Comme l’explique Luc Julia dans son livre, l’intelligence artificielle n’existe pas, donc on devrait plutôt parler d’intelligence augmentée, mais ce serait moins à la mode, moins vendeur.

Le fait est que cette simulation de l’intelligence humaine, sans laquelle elle n’existerait tout simplement pas, peut fournir et fournit déjà des services importants, notamment en médecine, pour les AVC.

L’accident vasculaire cérébral ou l’accident vasculaire cérébral est l’une des principales causes de décès et d’invalidité. C’est un véritable fléau, comme le souligne le ministère de la Santé et des Solidarités :

“Chaque année, 150 000 personnes subissent un AVC, plus de 110 000 sont hospitalisées et 30 000 meurent.

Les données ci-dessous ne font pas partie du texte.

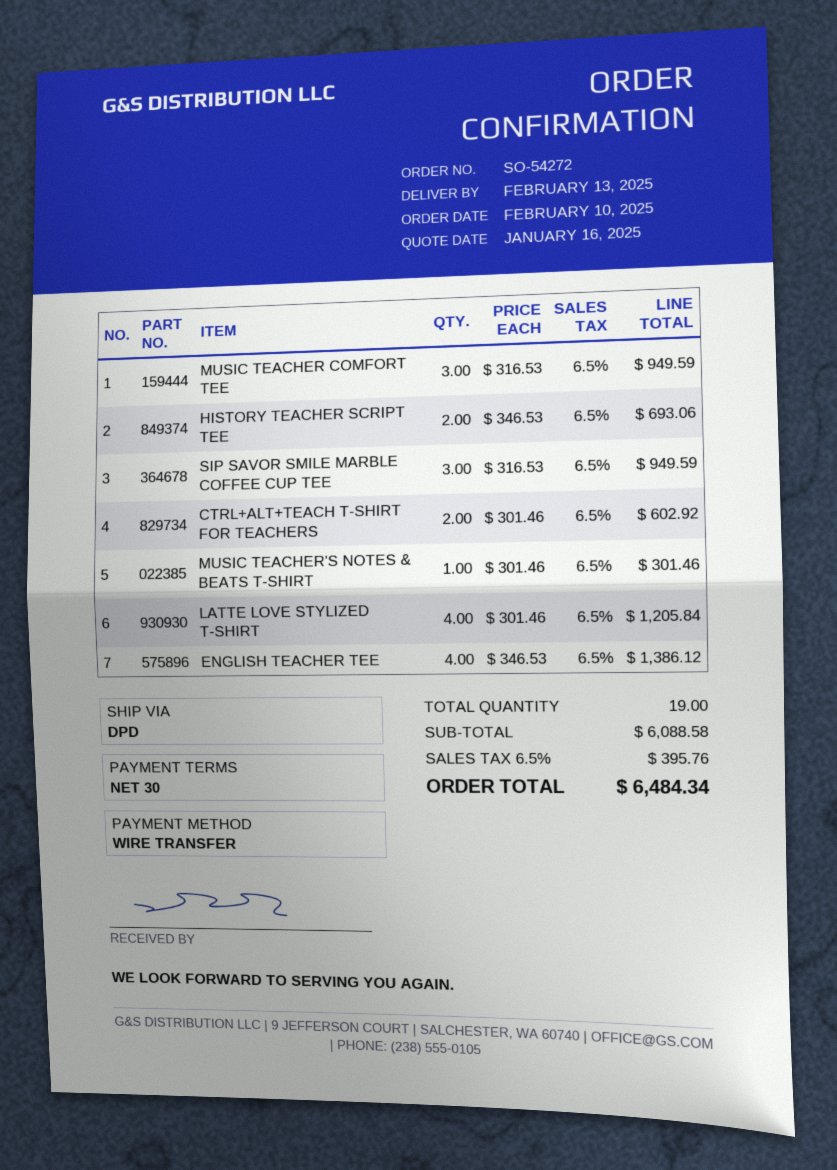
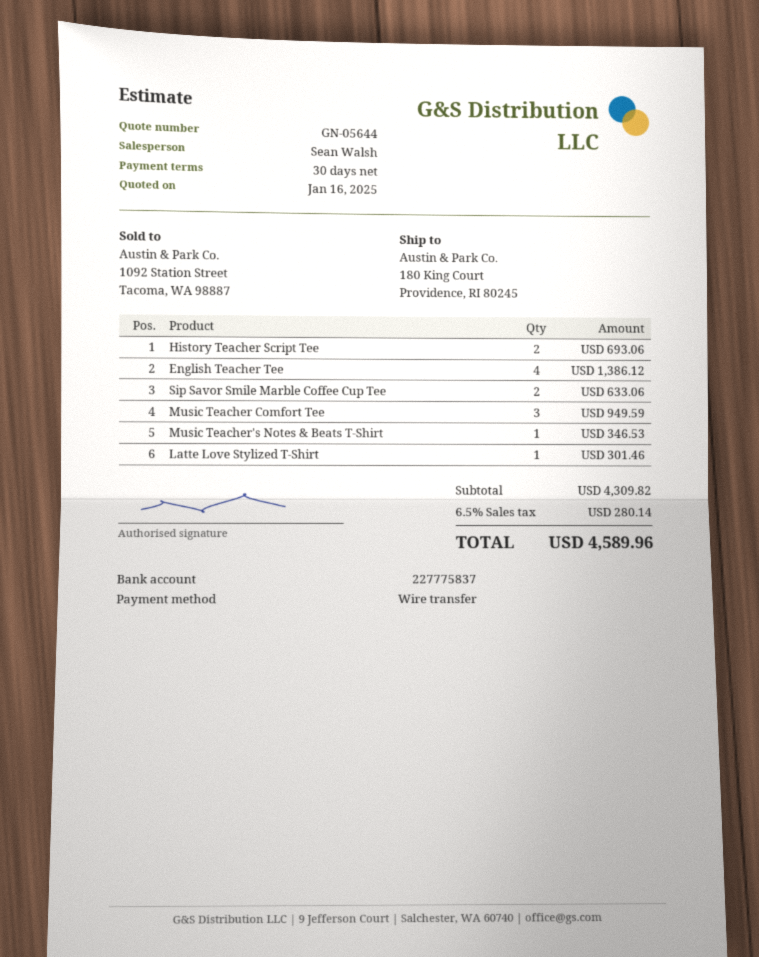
SIP SAVOR SMILE MARBLE COFFEE CUP TEE: 3 for 949.59 -> 2 for 633.06
CTRL+ALT+TEACH T-SHIRT FOR TEACHERS: 2 for 602.92 -> none
MUSIC TEACHER'S NOTES & BEATS T-SHIRT: 1 for 301.46 -> 1 for 346.53
LATTE LOVE STYLIZED T-SHIRT: 4 for 1205.84 -> 1 for 301.46
subtotal: 6088.58 -> 4309.82
tax: 6.5% = 395.76 -> 6.5% = 280.14
total: 6484.34 -> 4589.96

Cette pathologie représente la première cause nationale de handicap acquis chez l’adulte : plus de 500 000 Français vivent avec des séquelles. C’est aussi la troisième cause de décès chez les hommes et la deuxième cause de décès chez les femmes, après le cancer et l’infarctus du myocarde. »

Par conséquent, tout progrès dans sa prévention et son diagnostic est le bienvenu. En Angleterre, une société, Brainomix, filiale de l’Université d’Oxford, a développé un logiciel ad hoc.

Ce logiciel e-Stroke permet, à partir de l’examen d’images cérébrales (scanner), que de plus en plus de patients bénéficient du bon traitement, au bon endroit et au bon moment.

Le ministère britannique de la Santé (il y a 85 000 AVC par an en Angleterre) a fait deux annonces encourageantes le 27 décembre 2022 concernant l’utilisation de ce logiciel au Royaume-Uni :

– la réduction du temps moyen d’interprétation des images cérébrales de 140 minutes à 79 minutes, la rapidité d’intervention étant le facteur déterminant pour éviter ou réduire les séquelles ;

– l’augmentation, pour 111 000 patients présentant des symptômes d’AVC (troubles de l’équilibre, céphalées intenses, baisse de la vision), du taux d’incapacité légère ou nulle, de 16 % à 48 %.

En France, la société AI-Stroke située à Pérols dans l’Hérault, immatriculée le 1er janvier 2022, devrait, au cours de l’année 2023, c’est-à-dire demain, apporter sa solution à cette pathologie.

Ce qui est désigné par le terme d’intelligence artificielle est donc motif d’espoir pour les hommes, sans offenser tous ceux qui s’opposent au progrès technique par idéologie ou qui dénoncent tout humanisme.